The best plant to get your colchicine from is called Colchicum Autumnale, the Autumn crocus. from my searches today, I found that it very hard to find seeds or bulbs for this plant, but i did find one source from the uk. the plant is native to some place in britain, (and some part of asia named colchis) that probably has something to do with it.

summary: Colchicine+seeds=Harder, Better, Faster, Stronger!

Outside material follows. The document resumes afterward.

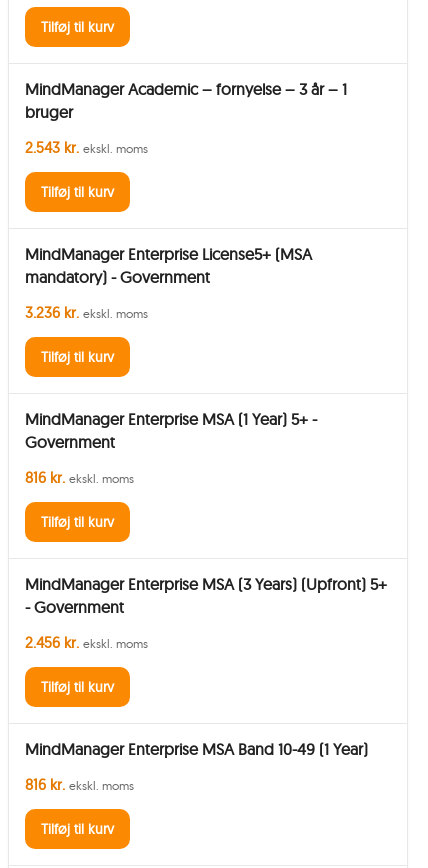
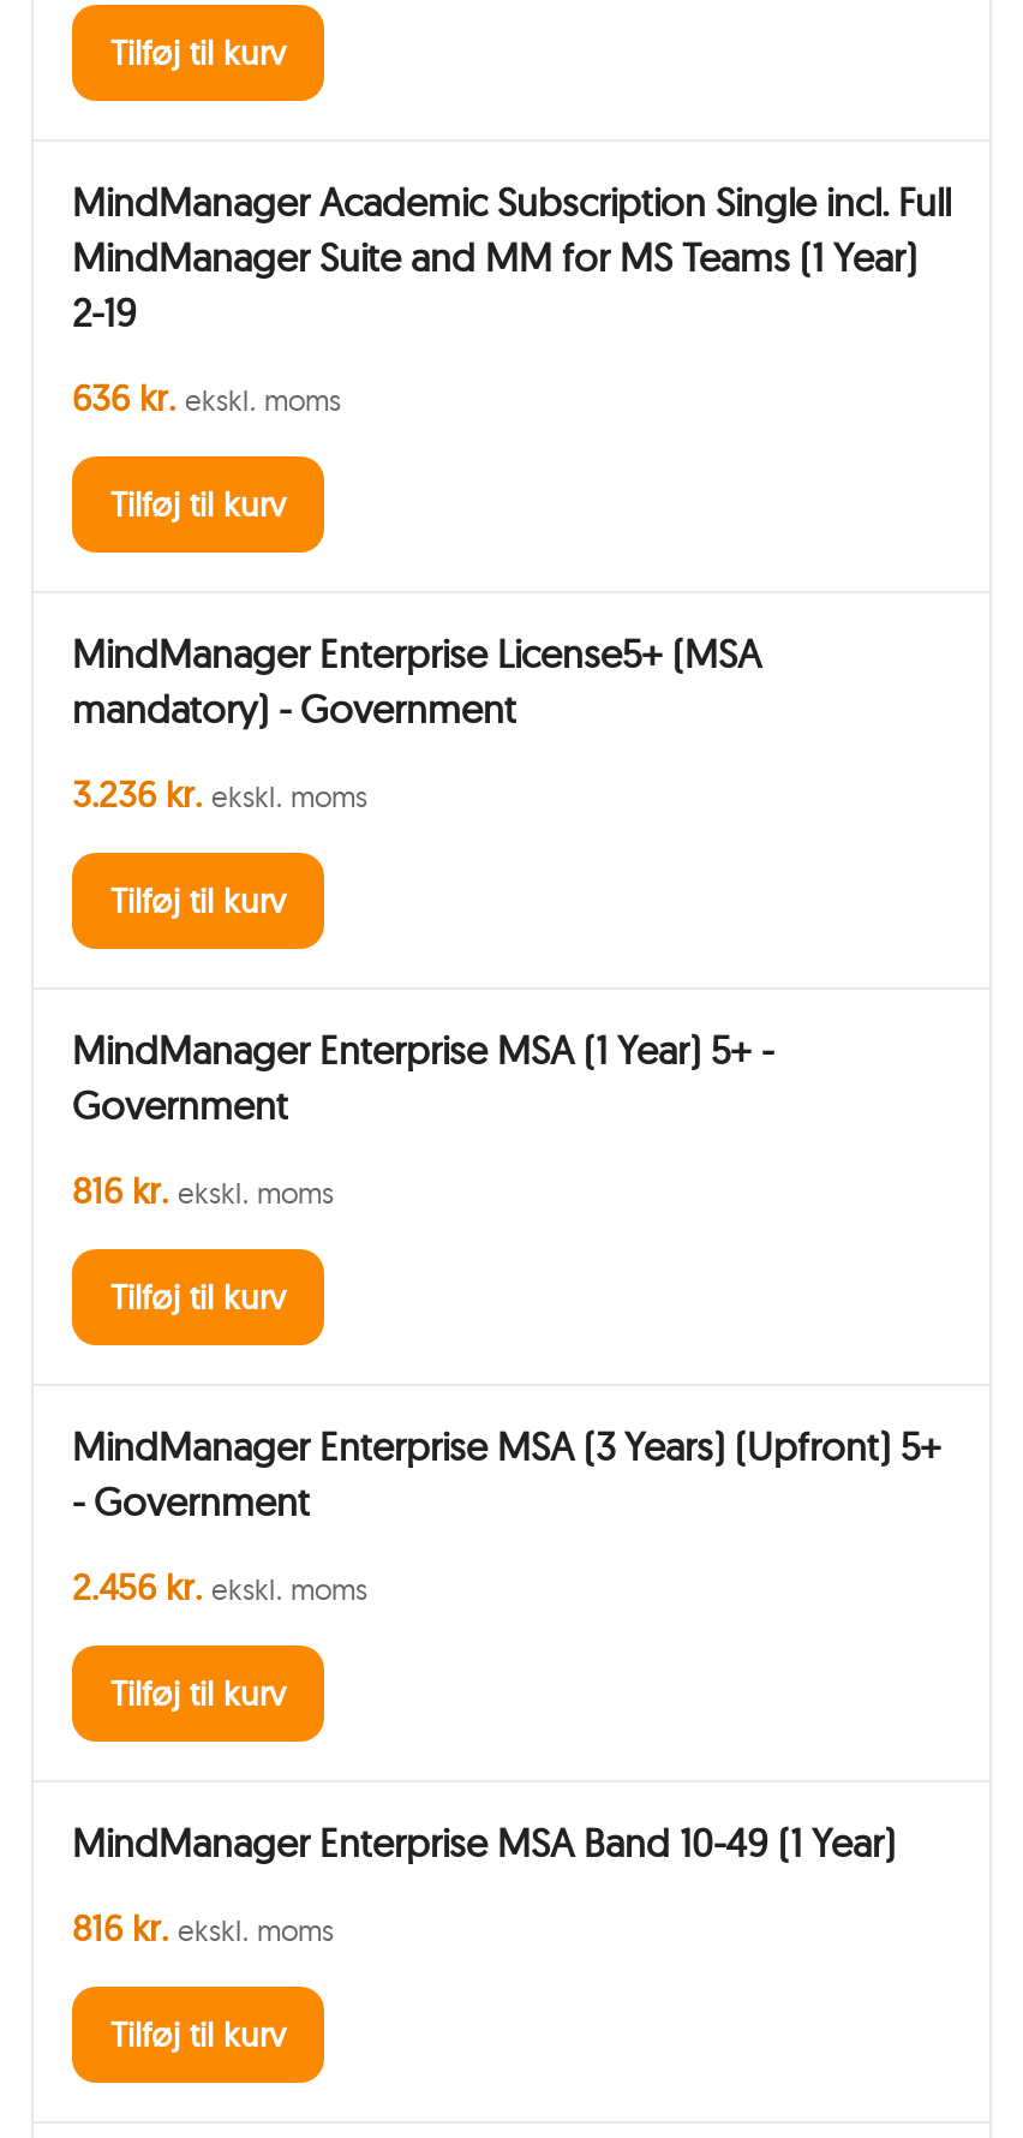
[25,79,347,122] MindManager Academic – fornyelse – 3 år – 1 | bruger -> [72,178,951,336] MindManager Academic Subscription Single incl. Full | MindManager Suite and MM for MS Teams (1 Year) | 2-19
[25,138,148,157] 2.543 kr. ekskl. moms -> [72,375,341,420] 636 kr. ekskl. moms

http://en.wikipedia.org/wiki/Colchicine#cite_note-1
 

ch33ch

Active Member
Hmmm well I could probably do this if I could get some colchichine
well i posted something but Geneticist beat me to it. here's the missing info though: The best source of Colchicine is the Autumn Crocus, Colchicum Autumnale. Kinda hard to find, according to my google search today, but i did find one seed supplier. they bloom in autumn, and the seeds are what you crush and soak in water to make your colchicine solution, although there are other ways. I thought there was a Colchicum that made some kind of fruit that you could use for the colchicine content, but i can't find it.
maybe this post will actually post, the other was way too long.
 

ch33ch

Active Member
yada yada.
you can check it out at http://en.wikipedia.org/wiki/Colchicine
I remember reading about some old studies with colch and herb. besides making sensi, it also produced a vine-like plant in some situations, and über-buds as well. it's the stuff they use to make fruits seedless.
it screws with the microtubules so that during cell division, after all the chromosomes are copied, the microtubules arent there to drag half of them into the new cell, so there is one cell with zero chromosomes and one cell with double. then through that process of cell division, that doubled chromosome cell doubles all those chromosomes(quadruple of the original chromosome number, until the division takes place), and divides normally, giving each half of the doubled-doubled, set of chromosomes, resulting in doubled chromosomes in all cells from then on.
 

ch33ch

Active Member
if you made a polyploid plant with colchicine, then let it make seed with a normal one, the resulting seeds would be triploid, and infertile unless fertilized by another triploid. but then if you doubled them with colchicine, the outcome would be hexaploid plants, which i would like to see. but you need to do math to see what would make fertile children. if you come to a dead end, double with colchicine. normal cannabis: 2n=20, doubled, 2n=40. n from normal is 10 plus n from doubled is 20 then triploid offspring have 30. double that with colchicine, you have 60, breed with normal, babies have 40 again. or if you bred with the 2n=40, babies would have 50 chromosomes, and be in the same situation as the triploids with 30, with 2n=30, n=15, with 2n=50, n=25. i would like to see some large scale commercial grower, with colchicine, doubling chromosome count every year to see what they end up with, and just how many copies of chromosomes cannabis can have and what happens. when does it turn into weed trees, or vines. does it ever look like a different plant? strawberries never did, they still have the same leaf shape, they just made bigger fruit. and im posting here for no reason, as this thread is deceased.